[<prev] [next>] [<thread-prev] [thread-next>] [day] [month] [year] [list]
Message-ID: <0349430786e4553845c30490e19b08451c8b999f.camel@ibm.com>
Date: Mon, 19 Jan 2026 18:09:16 +0000
From: Viacheslav Dubeyko <Slava.Dubeyko@....com>
To: "wangjinchao600@...il.com" <wangjinchao600@...il.com>
CC: "glaubitz@...sik.fu-berlin.de" <glaubitz@...sik.fu-berlin.de>,
"frank.li@...o.com" <frank.li@...o.com>,
"slava@...eyko.com"
<slava@...eyko.com>,
"linux-kernel@...r.kernel.org"
<linux-kernel@...r.kernel.org>,
"linux-fsdevel@...r.kernel.org"
<linux-fsdevel@...r.kernel.org>,
"syzbot+1e3ff4b07c16ca0f6fe2@...kaller.appspotmail.com"
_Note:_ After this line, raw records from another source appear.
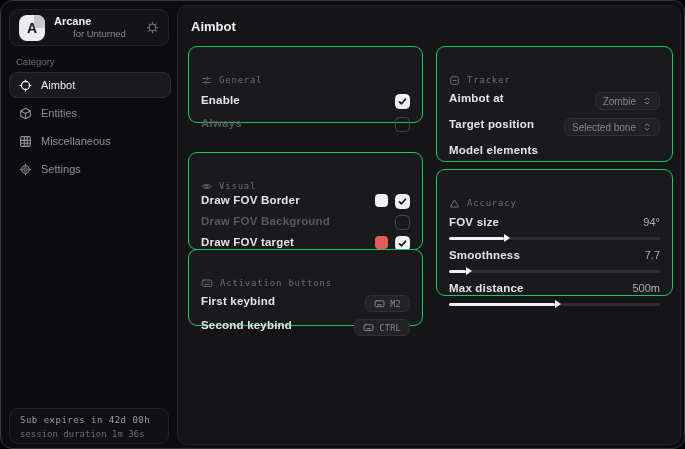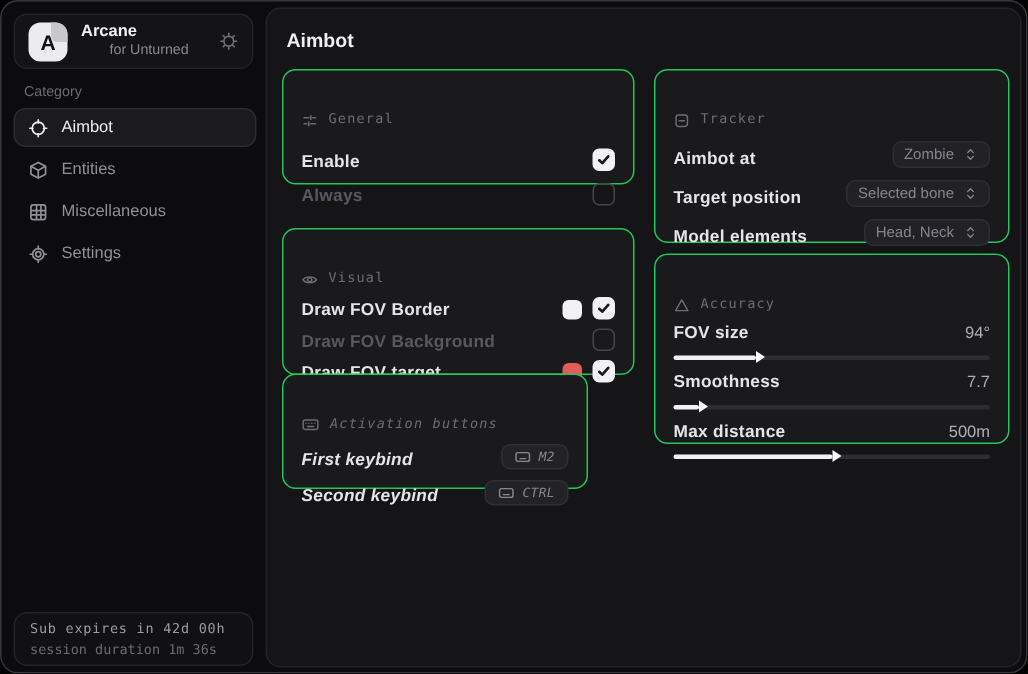--- a/index.html
+++ b/index.html
@@ -47,28 +47,28 @@
     position:absolute; left:176px; top:4px; width:504px; height:440px;
     background:#151517; border:1px solid #242428; border-radius:10px;
   }
   .page-title{ position:absolute; left:13px; top:13px; font-size:13px; font-weight:bold; color:#f0f0f2; }
   .card{
     position:absolute; background:#1a1a1c; border:1px solid #22c55e; border-radius:9px;
     padding:17px 12px;
   }
   .card-general   { left:10px;  top:40px;  width:235px; height:77px; }
   .card-visual    { left:10px;  top:146px; width:235px; height:98px; }
-  .card-activation{ left:10px;  top:243px; width:204px; height:77px;font-style:italic; }
+  .card-activation{ left:10px;  top:243px; width:235px; height:77px; }
   .card-tracker   { left:258px; top:40px;  width:237px; height:116px; }
   .card-accuracy  { left:258px; top:163px; width:237px; height:127px; }
   .card-header{
     display:flex; align-items:center; gap:7px; margin-top:10px; height:12px;
     color:#6c6c73; font-family:"DejaVu Sans Mono", monospace; font-size:9px; letter-spacing:.8px;
   }
-  .row{ display:flex; align-items:flex-end; }
+  .row{ display:flex; align-items:flex-start; }
   .row-label{ font-size:11.5px; font-weight:600; color:#e5e5e9; letter-spacing:.2px; }
   .row-label.disabled{ color:#585860; }
   .spacer{ flex:1; }
   
   .checkbox{
     width:15px; height:15px; border-radius:4.5px; border:1.5px solid #46464d;
     display:flex; align-items:center; justify-content:center; cursor:pointer; background:transparent;
   }
   .checkbox svg{ display:none; }
   .checkbox[data-checked="true"]{ background:#f2f2f4; border-color:#f2f2f4; }
@@ -320,27 +320,20 @@
           <span class="select-text">Selected bone</span>
           <svg width="10" height="10" viewBox="0 0 14 16" fill="none" stroke="currentColor" stroke-width="1.5" stroke-linecap="round" stroke-linejoin="round">
             <path d="M4 6 L7 3 L10 6"></path>
               <path d="M4 10 L7 13 L10 10"></path>
           </svg>
         </div>
       </div>
       <div class="row trow">
         <span class="row-label">Model elements</span>
         <span class="spacer"></span>
-        <div class="select">
-          <span class="select-text">Head, Neck</span>
-          <svg width="10" height="10" viewBox="0 0 14 16" fill="none" stroke="currentColor" stroke-width="1.5" stroke-linecap="round" stroke-linejoin="round">
-            <path d="M4 6 L7 3 L10 6"></path>
-              <path d="M4 10 L7 13 L10 10"></path>
-          </svg>
-        </div>
       </div>
     </div>
 
     <div class="card card-accuracy">
       <div class="card-header">
         <svg width="11" height="11" viewBox="0 0 16 16" fill="none" stroke="currentColor" stroke-width="1.4" stroke-linejoin="round">
           <path d="M8 2.8 L14 13.2 H2 Z"></path>
         </svg>
         <span>Accuracy</span>
       </div>

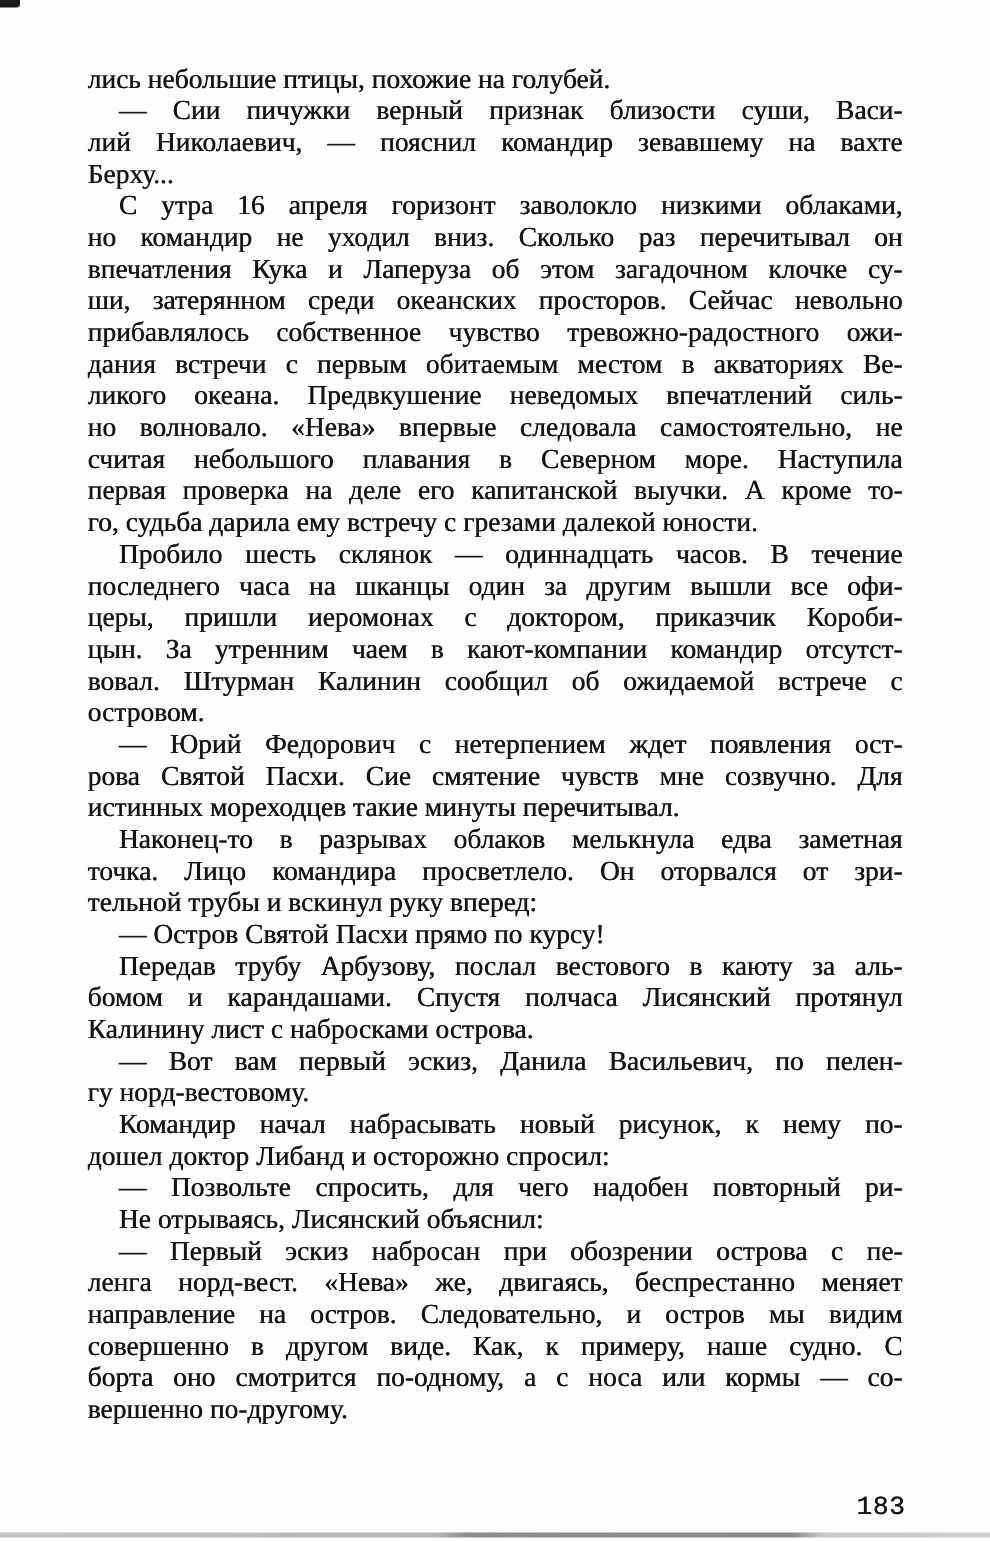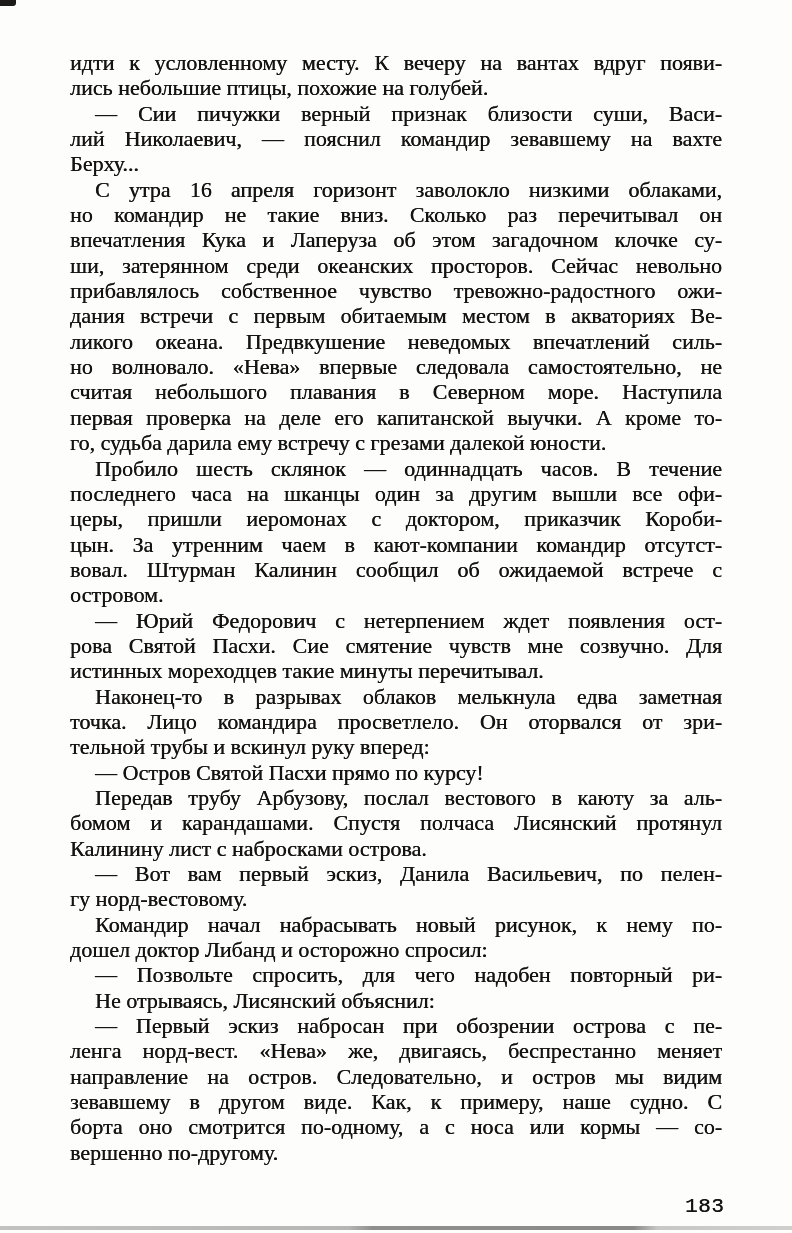--- a/index.html
+++ b/index.html
@@ -75,33 +75,32 @@
 </head>
 <body>
 
 <div class="page">
 
   <div class="corner-mark"></div>
 
   <div class="text-block">
 
     <div>
-      <div class="line just">идти к условленному месту. К вечеру на вантах вдруг появи-</div>
       <div class="line last">лись небольшие птицы, похожие на голубей.</div>
     </div>
 
     <div>
       <div class="line just indent">— Сии пичужки верный признак близости суши, Васи-</div>
       <div class="line just">лий Николаевич, — пояснил командир зевавшему на вахте</div>
       <div class="line last">Берху...</div>
     </div>
 
     <div>
       <div class="line just indent">С утра 16 апреля горизонт заволокло низкими облаками,</div>
-      <div class="line just">но командир не такие вниз. Сколько раз перечитывал он</div>
+      <div class="line just">но командир не уходил вниз. Сколько раз перечитывал он</div>
       <div class="line just">впечатления Кука и Лаперуза об этом загадочном клочке су-</div>
       <div class="line just">ши, затерянном среди океанских просторов. Сейчас невольно</div>
       <div class="line just">прибавлялось собственное чувство тревожно-радостного ожи-</div>
       <div class="line just">дания встречи с первым обитаемым местом в акваториях Ве-</div>
       <div class="line just">ликого океана. Предвкушение неведомых впечатлений силь-</div>
       <div class="line just">но волновало. «Нева» впервые следовала самостоятельно, не</div>
       <div class="line just">считая небольшого плавания в Северном море. Наступила</div>
       <div class="line just">первая проверка на деле его капитанской выучки. А кроме то-</div>
       <div class="line last">го, судьба дарила ему встречу с грезами далекой юности.</div>
     </div>
@@ -152,21 +151,21 @@
     </div>
 
     <div>
       <div class="line last indent">Не отрываясь, Лисянский объяснил:</div>
     </div>
 
     <div>
       <div class="line just indent">— Первый эскиз набросан при обозрении острова с пе-</div>
       <div class="line just">ленга норд-вест. «Нева» же, двигаясь, беспрестанно меняет</div>
       <div class="line just">направление на остров. Следовательно, и остров мы видим</div>
-      <div class="line just">зевавшему в другом виде. Как, к примеру, наше судно. С</div>
+      <div class="line just">совершенно в другом виде. Как, к примеру, наше судно. С</div>
       <div class="line just">борта оно смотрится по-одному, а с носа или кормы — со-</div>
       <div class="line last">вершенно по-другому.</div>
     </div>
 
   </div>
 
   <div class="page-number">183</div>
 
   <div class="bottom-edge"></div>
<syzbot+1e3ff4b07c16ca0f6fe2@...kaller.appspotmail.com>
Subject: RE: [RFC PATCH] fs/hfs: fix ABBA deadlock in hfs_mdb_commit
On Fri, 2026-01-16 at 16:10 +0800, Jinchao Wang wrote:
> On Thu, Jan 15, 2026 at 09:12:49PM +0000, Viacheslav Dubeyko wrote:
> > On Thu, 2026-01-15 at 11:34 +0800, Jinchao Wang wrote:
> > > On Wed, Jan 14, 2026 at 07:29:45PM +0000, Viacheslav Dubeyko wrote:
> > > > On Wed, 2026-01-14 at 11:03 +0800, Jinchao Wang wrote:
> > > > > On Tue, Jan 13, 2026 at 08:52:45PM +0000, Viacheslav Dubeyko wrote:
> > > > > > On Tue, 2026-01-13 at 16:19 +0800, Jinchao Wang wrote:
> > > > > > > syzbot reported a hung task in hfs_mdb_commit where a deadlock occurs
> > > > > > > between the MDB buffer lock and the folio lock.
> > > > > > >
> > > > > > > The deadlock happens because hfs_mdb_commit() holds the mdb_bh
> > > > > > > lock while calling sb_bread(), which attempts to acquire the lock
> > > > > > > on the same folio.
> > > > > >
> > > > > > I don't quite to follow to your logic. We have only one sb_bread() [1] in
> > > > > > hfs_mdb_commit(). This read is trying to extract the volume bitmap. How is it
> > > > > > possible that superblock and volume bitmap is located at the same folio? Are you
> > > > > > sure? Which size of the folio do you imply here?
> > > > > >
> > > > > > Also, it your logic is correct, then we never could be able to mount/unmount or
> > > > > > run any operations on HFS volumes because of likewise deadlock. However, I can
> > > > > > run xfstests on HFS volume.
> > > > > >
> > > > > > [1] https://elixir.bootlin.com/linux/v6.19-rc5/source/fs/hfs/mdb.c#L324
> > > > >
> > > > > Hi Viacheslav,
> > > > >
> > > > > After reviewing your feedback, I realized that my previous RFC was not in
> > > > > the correct format. It was not intended to be a final, merge-ready patch,
> > > > > but rather a record of the analysis and trial fixes conducted so far.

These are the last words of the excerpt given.